**What to work on:** Keep the wording of the records intact as you retype them, and omit every image.

[Records supplied — start]

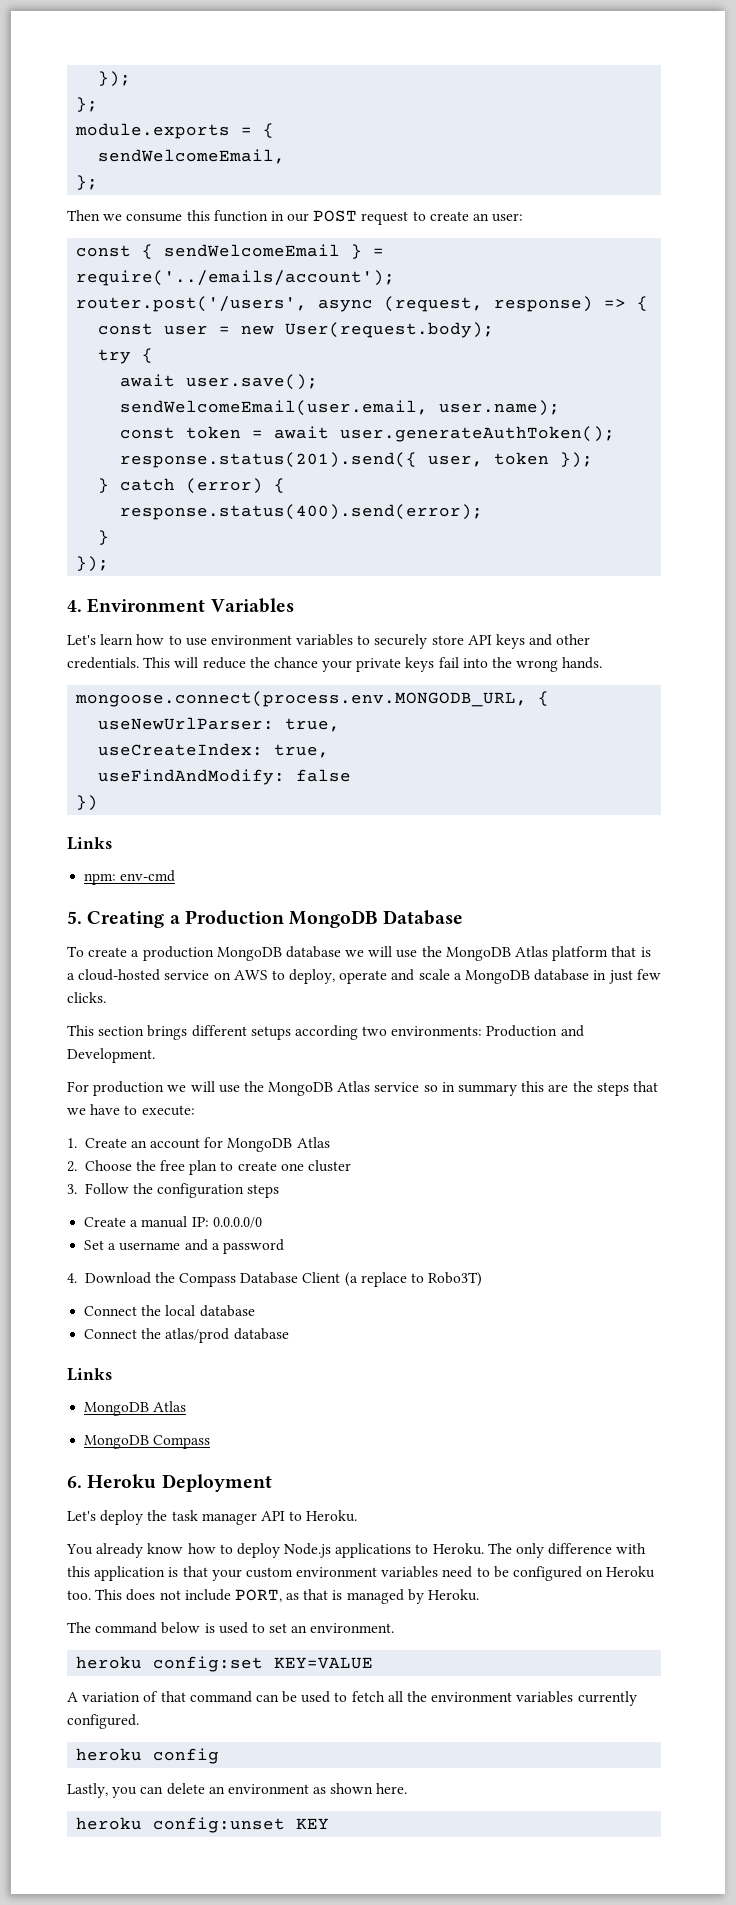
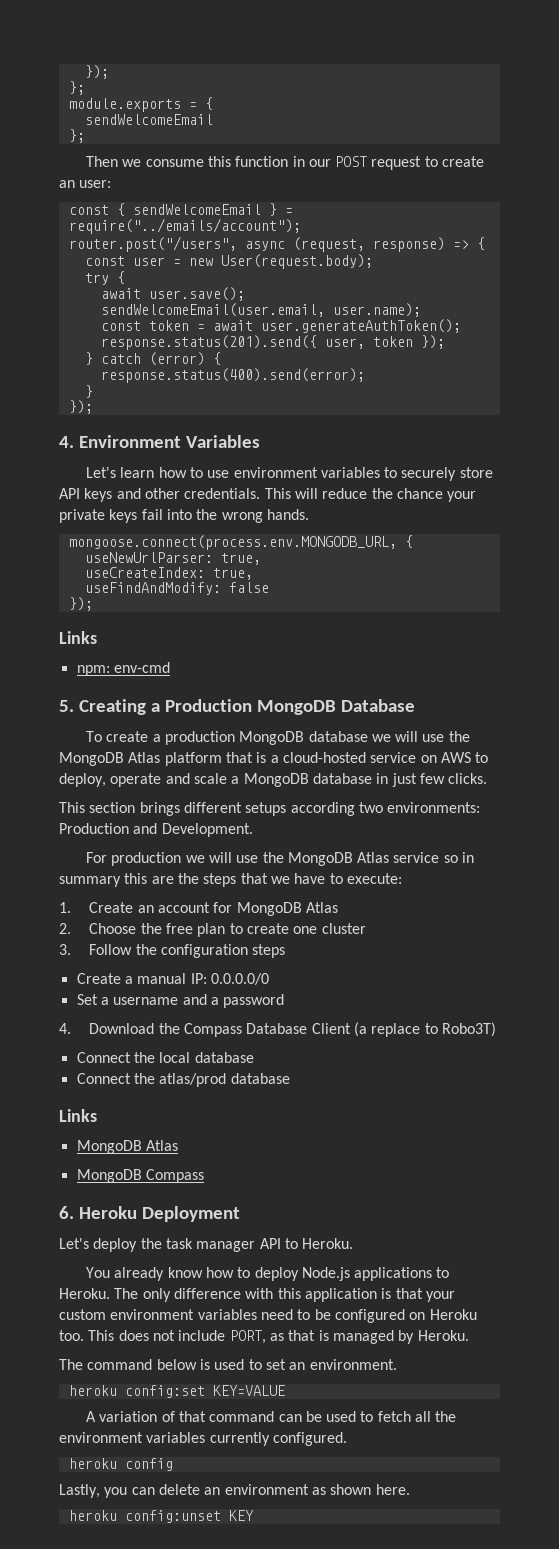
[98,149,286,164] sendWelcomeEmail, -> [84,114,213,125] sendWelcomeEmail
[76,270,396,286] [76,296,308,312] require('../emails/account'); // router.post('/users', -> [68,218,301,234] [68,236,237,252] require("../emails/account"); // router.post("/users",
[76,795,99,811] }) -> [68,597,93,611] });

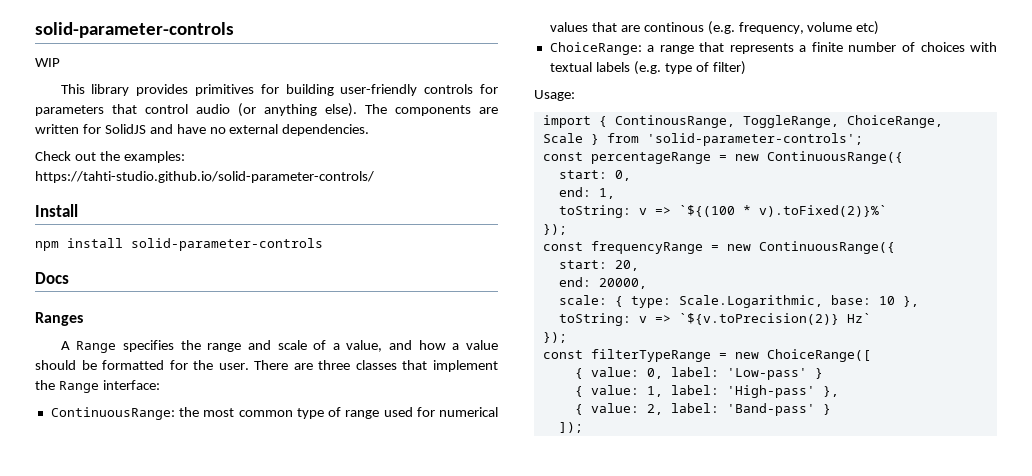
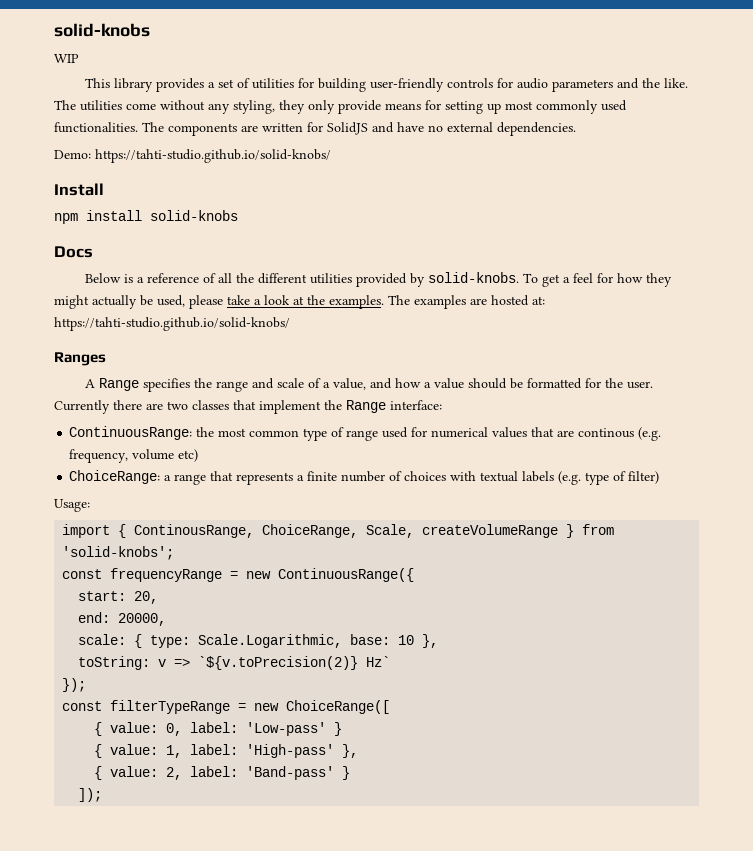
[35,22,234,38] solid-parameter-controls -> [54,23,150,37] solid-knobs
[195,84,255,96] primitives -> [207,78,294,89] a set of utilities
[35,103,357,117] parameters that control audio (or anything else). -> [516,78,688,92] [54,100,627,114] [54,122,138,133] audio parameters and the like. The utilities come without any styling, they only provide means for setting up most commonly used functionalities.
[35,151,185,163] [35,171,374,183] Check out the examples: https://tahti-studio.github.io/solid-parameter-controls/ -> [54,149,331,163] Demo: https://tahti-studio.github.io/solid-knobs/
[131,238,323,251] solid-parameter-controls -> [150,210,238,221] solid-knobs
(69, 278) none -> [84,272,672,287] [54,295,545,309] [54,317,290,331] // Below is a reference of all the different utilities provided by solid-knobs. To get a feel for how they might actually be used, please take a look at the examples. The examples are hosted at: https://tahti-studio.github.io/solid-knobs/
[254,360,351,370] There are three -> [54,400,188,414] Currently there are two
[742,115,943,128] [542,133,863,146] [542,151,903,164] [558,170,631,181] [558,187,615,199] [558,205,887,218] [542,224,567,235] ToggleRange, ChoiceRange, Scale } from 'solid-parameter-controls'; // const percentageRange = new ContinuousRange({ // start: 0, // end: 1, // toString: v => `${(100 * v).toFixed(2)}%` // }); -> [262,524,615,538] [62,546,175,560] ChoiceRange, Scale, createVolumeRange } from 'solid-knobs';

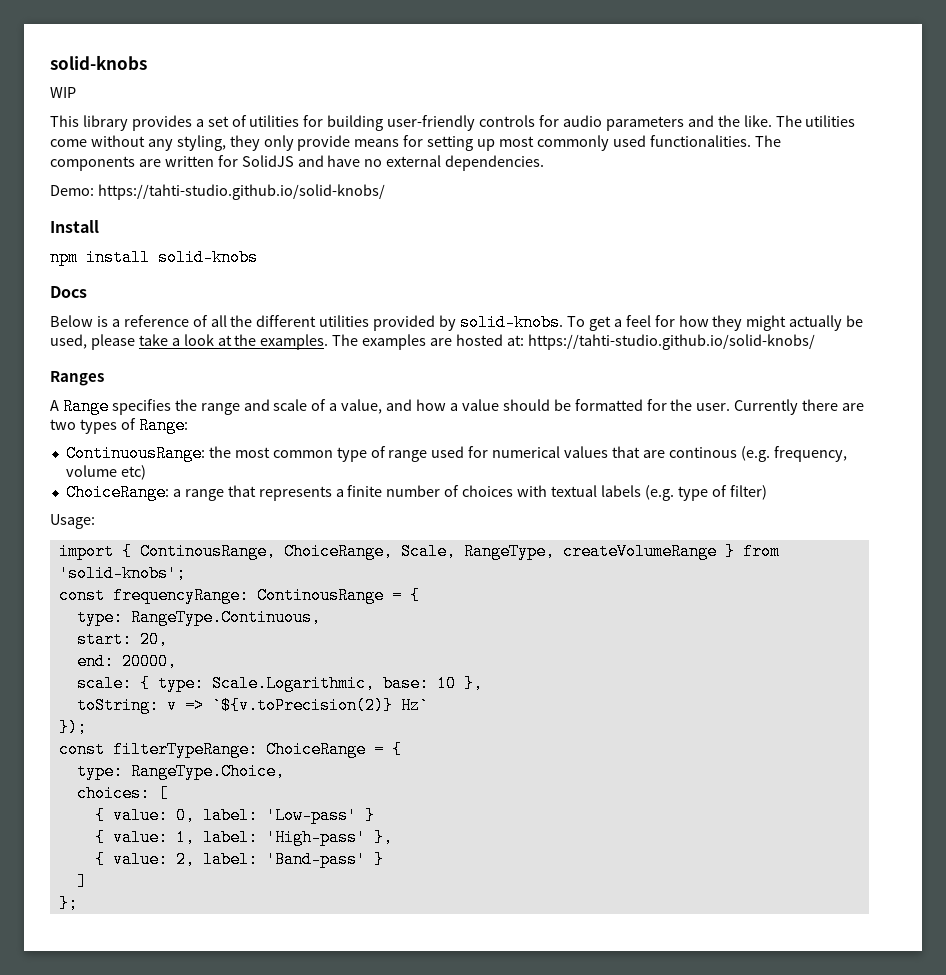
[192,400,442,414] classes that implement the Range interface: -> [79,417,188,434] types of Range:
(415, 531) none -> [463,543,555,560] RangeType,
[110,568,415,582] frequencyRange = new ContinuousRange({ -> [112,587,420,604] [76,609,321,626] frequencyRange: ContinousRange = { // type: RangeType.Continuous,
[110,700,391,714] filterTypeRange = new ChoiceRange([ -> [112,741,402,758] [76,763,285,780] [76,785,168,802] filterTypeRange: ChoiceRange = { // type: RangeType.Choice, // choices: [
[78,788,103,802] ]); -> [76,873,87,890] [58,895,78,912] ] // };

[Records supplied — finish]

**Result for this exercise:**
[98,149,286,164] sendWelcomeEmail, -> [84,114,213,125] sendWelcomeEmail
[76,270,396,286] [76,296,308,312] require('../emails/account'); // router.post('/users', -> [68,218,301,234] [68,236,237,252] require("../emails/account"); // router.post("/users",
[76,795,99,811] }) -> [68,597,93,611] });

[35,22,234,38] solid-parameter-controls -> [54,23,150,37] solid-knobs
[195,84,255,96] primitives -> [207,78,294,89] a set of utilities
[35,103,357,117] parameters that control audio (or anything else). -> [516,78,688,92] [54,100,627,114] [54,122,138,133] audio parameters and the like. The utilities come without any styling, they only provide means for setting up most commonly used functionalities.
[35,151,185,163] [35,171,374,183] Check out the examples: https://tahti-studio.github.io/solid-parameter-controls/ -> [54,149,331,163] Demo: https://tahti-studio.github.io/solid-knobs/
[131,238,323,251] solid-parameter-controls -> [150,210,238,221] solid-knobs
(69, 278) none -> [84,272,672,287] [54,295,545,309] [54,317,290,331] // Below is a reference of all the different utilities provided by solid-knobs. To get a feel for how they might actually be used, please take a look at the examples. The examples are hosted at: https://tahti-studio.github.io/solid-knobs/
[254,360,351,370] There are three -> [54,400,188,414] Currently there are two
[742,115,943,128] [542,133,863,146] [542,151,903,164] [558,170,631,181] [558,187,615,199] [558,205,887,218] [542,224,567,235] ToggleRange, ChoiceRange, Scale } from 'solid-parameter-controls'; // const percentageRange = new ContinuousRange({ // start: 0, // end: 1, // toString: v => `${(100 * v).toFixed(2)}%` // }); -> [262,524,615,538] [62,546,175,560] ChoiceRange, Scale, createVolumeRange } from 'solid-knobs';

[192,400,442,414] classes that implement the Range interface: -> [79,417,188,434] types of Range:
(415, 531) none -> [463,543,555,560] RangeType,
[110,568,415,582] frequencyRange = new ContinuousRange({ -> [112,587,420,604] [76,609,321,626] frequencyRange: ContinousRange = { // type: RangeType.Continuous,
[110,700,391,714] filterTypeRange = new ChoiceRange([ -> [112,741,402,758] [76,763,285,780] [76,785,168,802] filterTypeRange: ChoiceRange = { // type: RangeType.Choice, // choices: [
[78,788,103,802] ]); -> [76,873,87,890] [58,895,78,912] ] // };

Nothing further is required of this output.